Red Flags Before Marriage - Part II

Part II. To read first part: Red Flags Before Marriage - Part I

Continuing on about red flags before marriage we should not ignore.  We should never marry unless we are willing to put the needs of others above our own.  As a single person, it is really easy to think how being with this other person will make ME happy, ME not lonely, and ME feel loved.  Although we all need these things and "receive" in a relationship, it can't be about ME if we want a truly loving, lasting relationship.  The other person can't be our servant.  It won't work, as many married people say.  To love is to sacrifice, which the movies don't focus on or emphasize enough.  Sacrifice is never  easy.



The four red flags I noted in the previous post can also be found in verses in Proverbs.

A fool hath no delight in understanding, but that his heart may express itself. (Proverbs 18:2). This kind of person is only interested in expressing him/her -self.

As the door turns upon his hinges, so doth the slothful upon his bed. (Proverbs 26:14)  This is the lazy.  Isn't the imagery great??  

The sluggard is wiser in his own conceit than seven men that can render a reason. (Proverbs 26:16).  Sanity is the ability to know who we really are.

See a man wise in his own conceit? there is more hope of a fool than of him. (Proverbs 26:12)  The fool won't be open to hearing about his/her faults because he/she thinks he is wiser than you are.  This is life in a bubble.



So, where does this leave us...Where is our hope for making due with what we have or making us better?

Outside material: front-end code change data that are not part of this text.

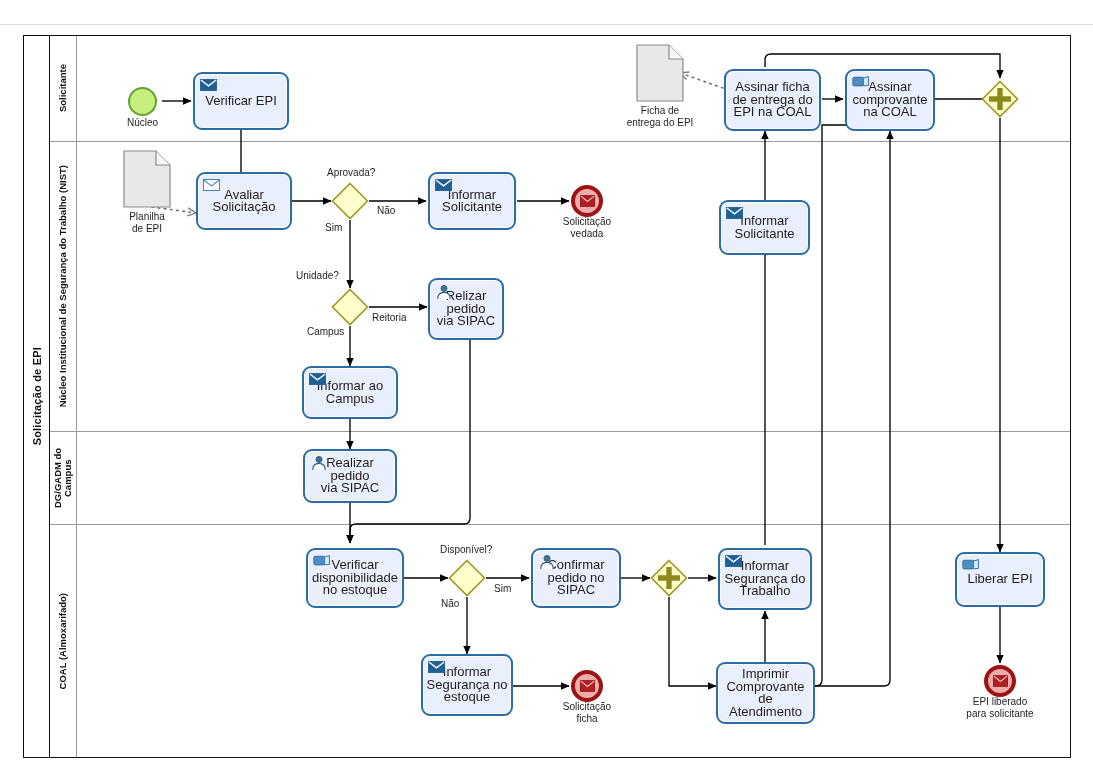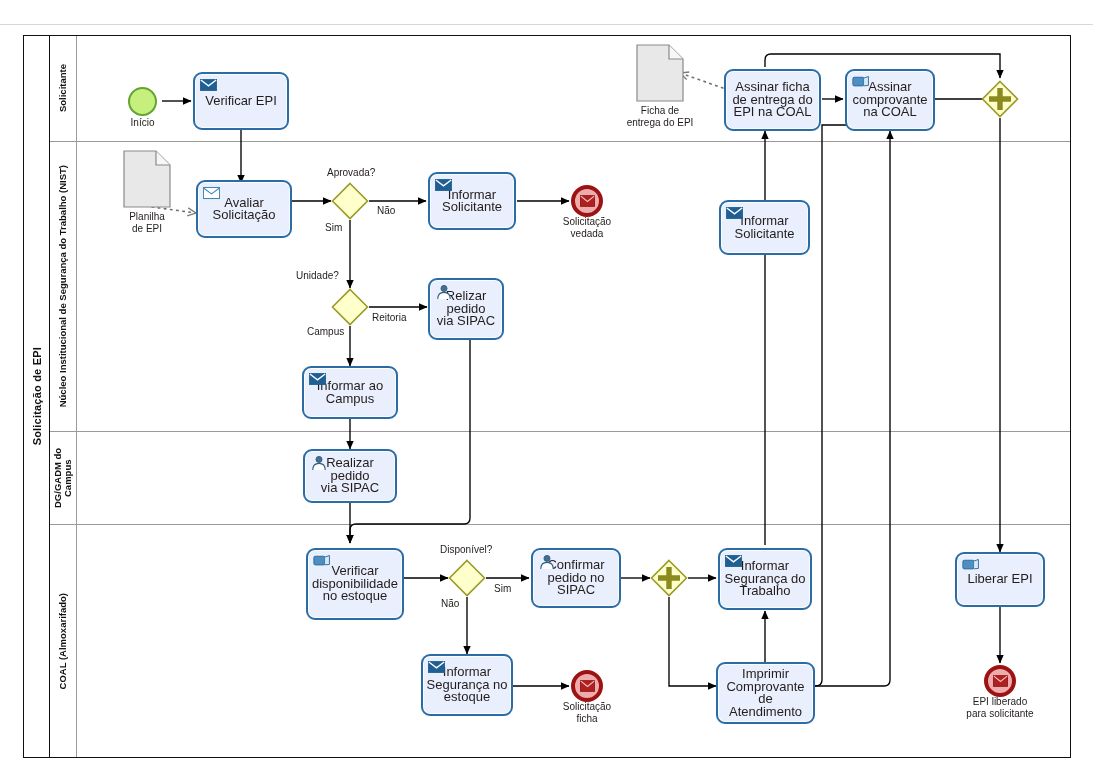--- a/index.html
+++ b/index.html
@@ -173,7 +173,7 @@
   </svg>
 
   <div class="node event ev-start" style="left:128px;top:87px;width:29px;height:29px;">
-    <div class="ev-cap">Início</div>
+    <div class="ev-cap">Núcleo</div>
   </div>
 
   <div class="node task" style="left:193px;top:72px;width:96px;height:58px;">

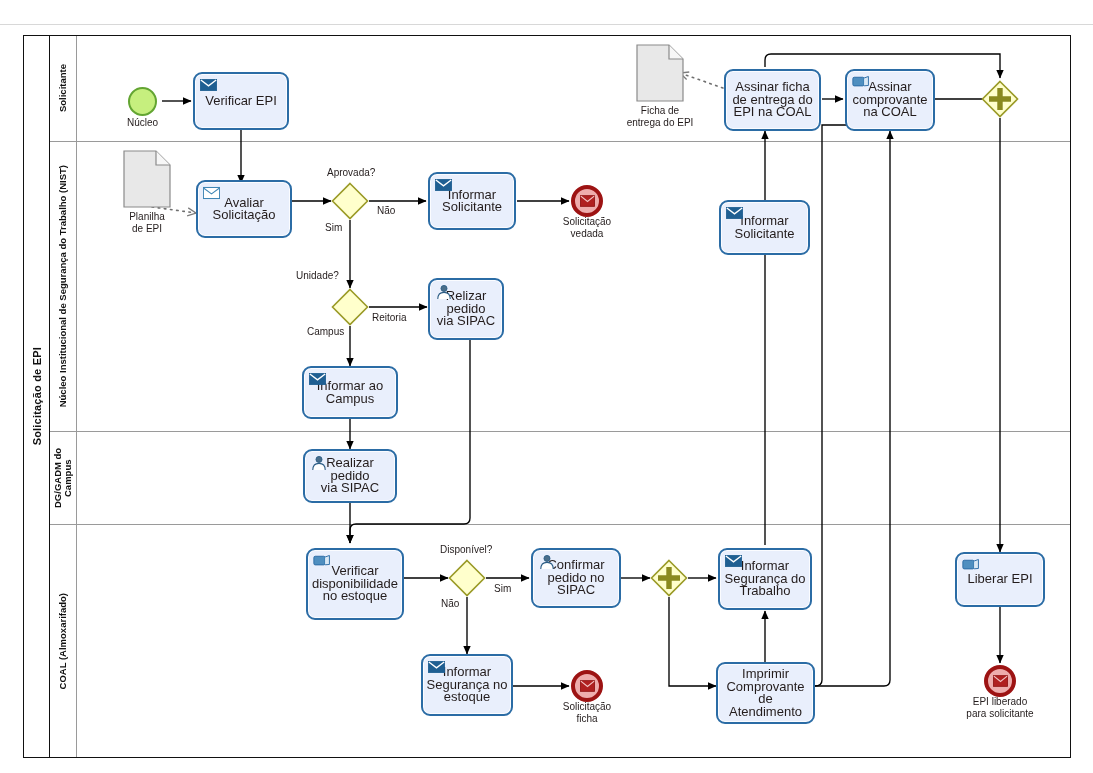--- a/index.html
+++ b/index.html
@@ -197,7 +197,7 @@
     </div>
   </div>
 
-  <div class="node task" style="left:196px;top:180px;width:96px;height:58px;">
+  <div class="node task" style="left:196px;top:172px;width:96px;height:58px;">
     <span class="tico">
       <svg viewBox="0 0 20 16" width="17" height="14">
         <rect x="0.5" y="1.5" width="19" height="13" fill="#ffffff" stroke="#3d85b5" stroke-width="1.2"></rect>

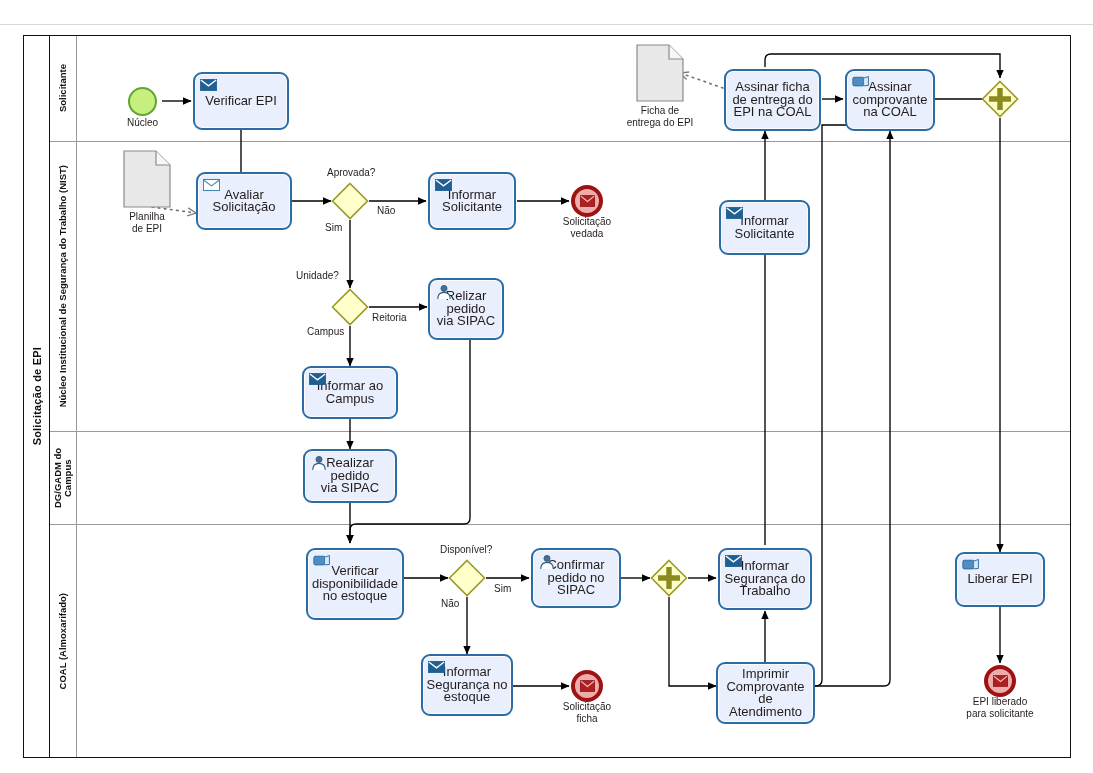--- a/index.html
+++ b/index.html
@@ -291,7 +291,7 @@
     </span>
   </div>
 
-  <div class="node task" style="left:306px;top:548px;width:98px;height:72px;">
+  <div class="node task" style="left:306px;top:548px;width:98px;height:60px;">
     <span class="tico">
       <svg viewBox="0 0 22 16" width="19" height="14">
         <rect x="1" y="2.5" width="13" height="10" rx="1.6" fill="#4f8fc0" stroke="#2b6ca5" stroke-width="1.1"></rect>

1) Understand one another.  Nagging won't do it, and neither will judging.  No one can change another person.  Let God do it.  Accept your mate and gain unity.  Be willing to sacrifice, giving up all your rights to get over conflict.  This is not speaking of an abusive relationship.  An abusive relationship needs help immediately.

2) Get on the same page morally, spiritually and goals. Sympathize with one another.  Be quick to admit your wrong and ask for forgiveness.

3) Do not render evil for evil in the marriage relationship or any relationship.  People are more anxious to get even than to glorify God in a relationship.  This probably ties to the whole sacrifice concept - even when we have a right to get even, if we truly want this relationship to work out, we are willing to put aside those rights and seek for resolution or better understanding.